### AIM OF THE EXERCISE:
Each record below should be returned exactly, with its pictures left out.

(Web interface edit records)
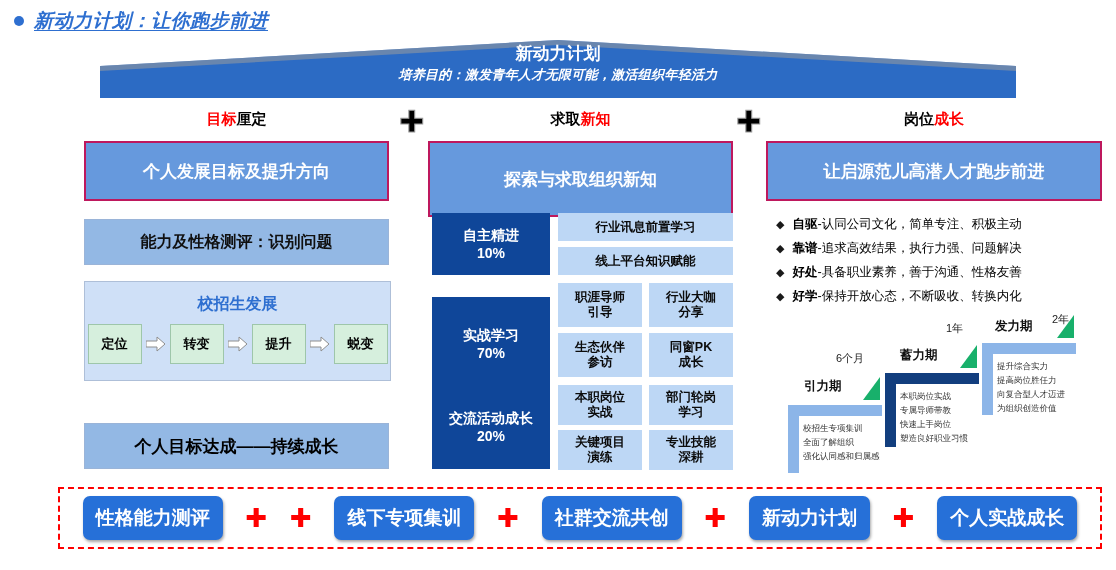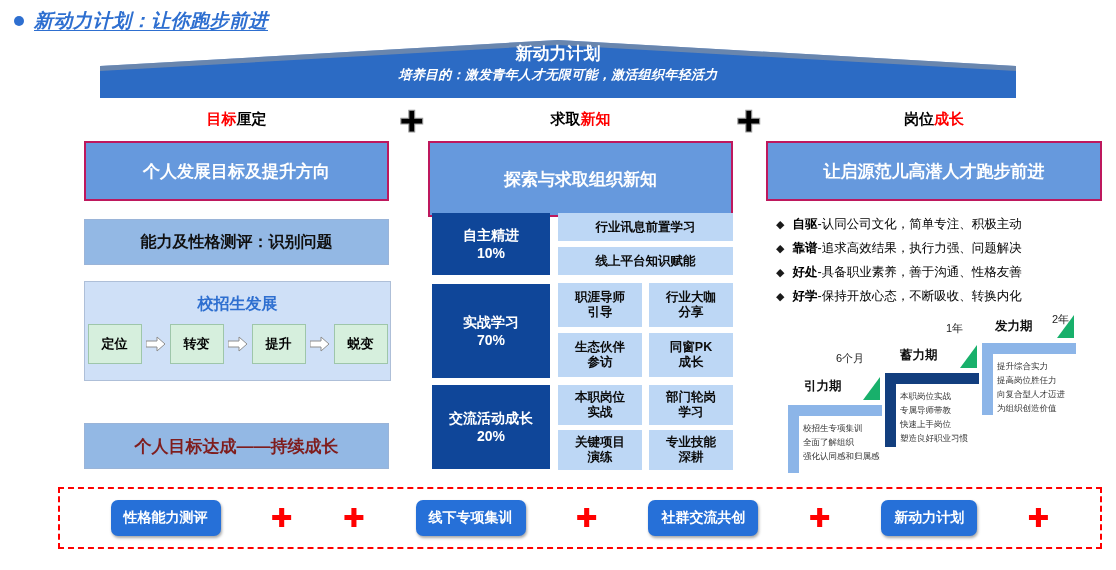--- a/index.html
+++ b/index.html
@@ -218,7 +218,7 @@
 <div class="abs lblue-box" style="left:558px; top:213px; width:175px; height:28px;">行业讯息前置学习</div>
 <div class="abs lblue-box" style="left:558px; top:247px; width:175px; height:28px;">线上平台知识赋能</div>
 
-<div class="abs navy-box" style="left:432px; top:284px; width:118px; height:94px;">
+<div class="abs navy-box" style="left:432px; top:297px; width:118px; height:94px;">
   <div>实战学习</div>
   <div class="pct">70%</div>
 </div>

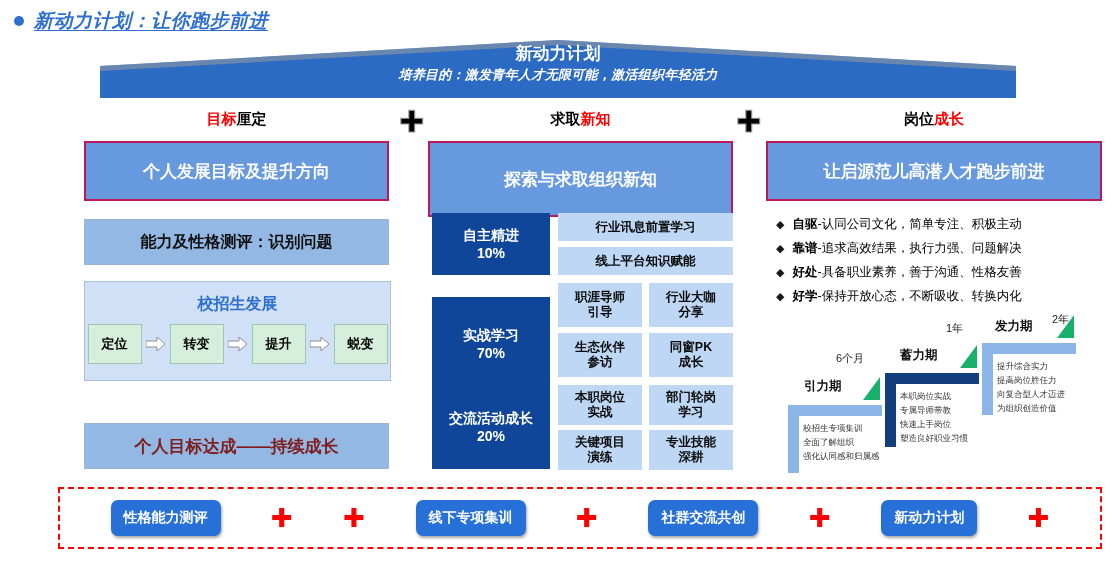--- a/index.html
+++ b/index.html
@@ -92,7 +92,7 @@
   .arrow-right svg { display: block; }
   .blue-band {
     background: #93B8E4; border: 1px solid #9ab4d8;
-    color: #7f1d1d; font-weight: bold; font-size: 17px;
+    color: #000000; font-weight: bold; font-size: 17px;
   }
 
   

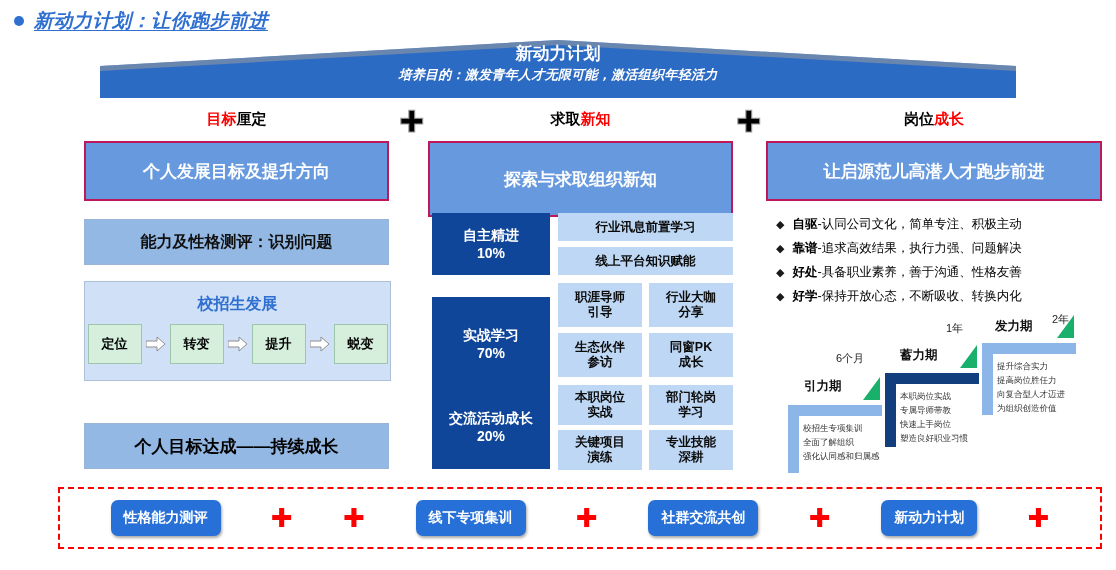--- a/index.html
+++ b/index.html
@@ -137,7 +137,7 @@
   }
   .chip {
     background: #2670D8; color: #ffffff;
-    font-weight: bold; font-size: 14px;
+    font-weight: bold; font-size: 19px;
     border-radius: 7px;
     padding: 9px 13px;
     white-space: nowrap;

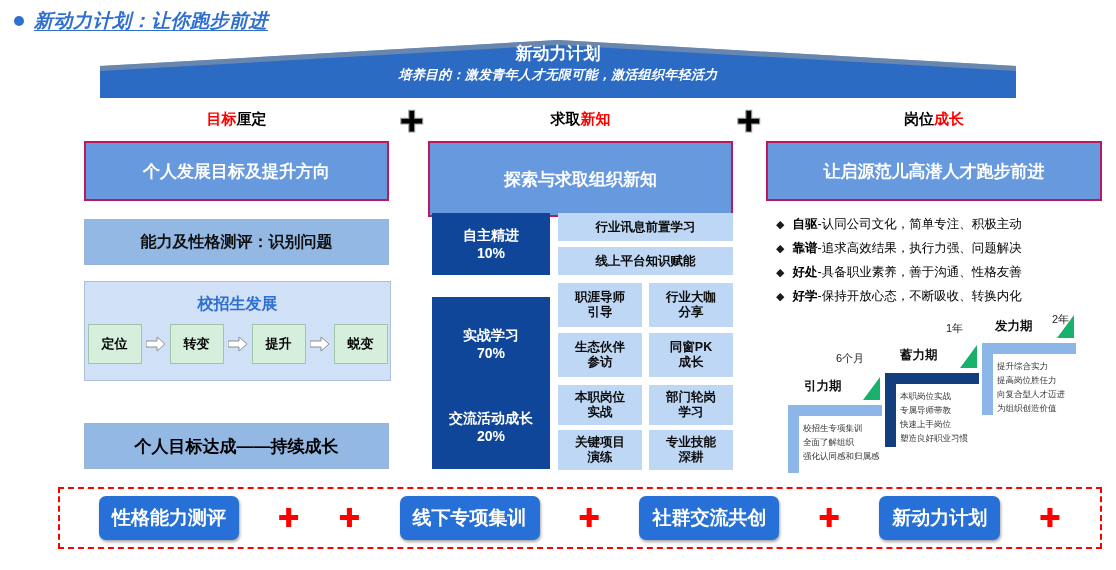--- a/index.html
+++ b/index.html
@@ -316,6 +316,7 @@
   <div class="chain-plus">✚</div>
   <div class="chip">新动力计划</div>
   <div class="chain-plus">✚</div>
+  <div class="chip">个人实战成长</div>
 </div>
 
 </body></html>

### COMPLETED TASK:
--- a/index.html
+++ b/index.html
@@ -218,7 +218,7 @@
 <div class="abs lblue-box" style="left:558px; top:213px; width:175px; height:28px;">行业讯息前置学习</div>
 <div class="abs lblue-box" style="left:558px; top:247px; width:175px; height:28px;">线上平台知识赋能</div>
 
-<div class="abs navy-box" style="left:432px; top:284px; width:118px; height:94px;">
+<div class="abs navy-box" style="left:432px; top:297px; width:118px; height:94px;">
   <div>实战学习</div>
   <div class="pct">70%</div>
 </div>

--- a/index.html
+++ b/index.html
@@ -92,7 +92,7 @@
   .arrow-right svg { display: block; }
   .blue-band {
     background: #93B8E4; border: 1px solid #9ab4d8;
-    color: #7f1d1d; font-weight: bold; font-size: 17px;
+    color: #000000; font-weight: bold; font-size: 17px;
   }
 
   

--- a/index.html
+++ b/index.html
@@ -137,7 +137,7 @@
   }
   .chip {
     background: #2670D8; color: #ffffff;
-    font-weight: bold; font-size: 14px;
+    font-weight: bold; font-size: 19px;
     border-radius: 7px;
     padding: 9px 13px;
     white-space: nowrap;

--- a/index.html
+++ b/index.html
@@ -316,6 +316,7 @@
   <div class="chain-plus">✚</div>
   <div class="chip">新动力计划</div>
   <div class="chain-plus">✚</div>
+  <div class="chip">个人实战成长</div>
 </div>
 
 </body></html>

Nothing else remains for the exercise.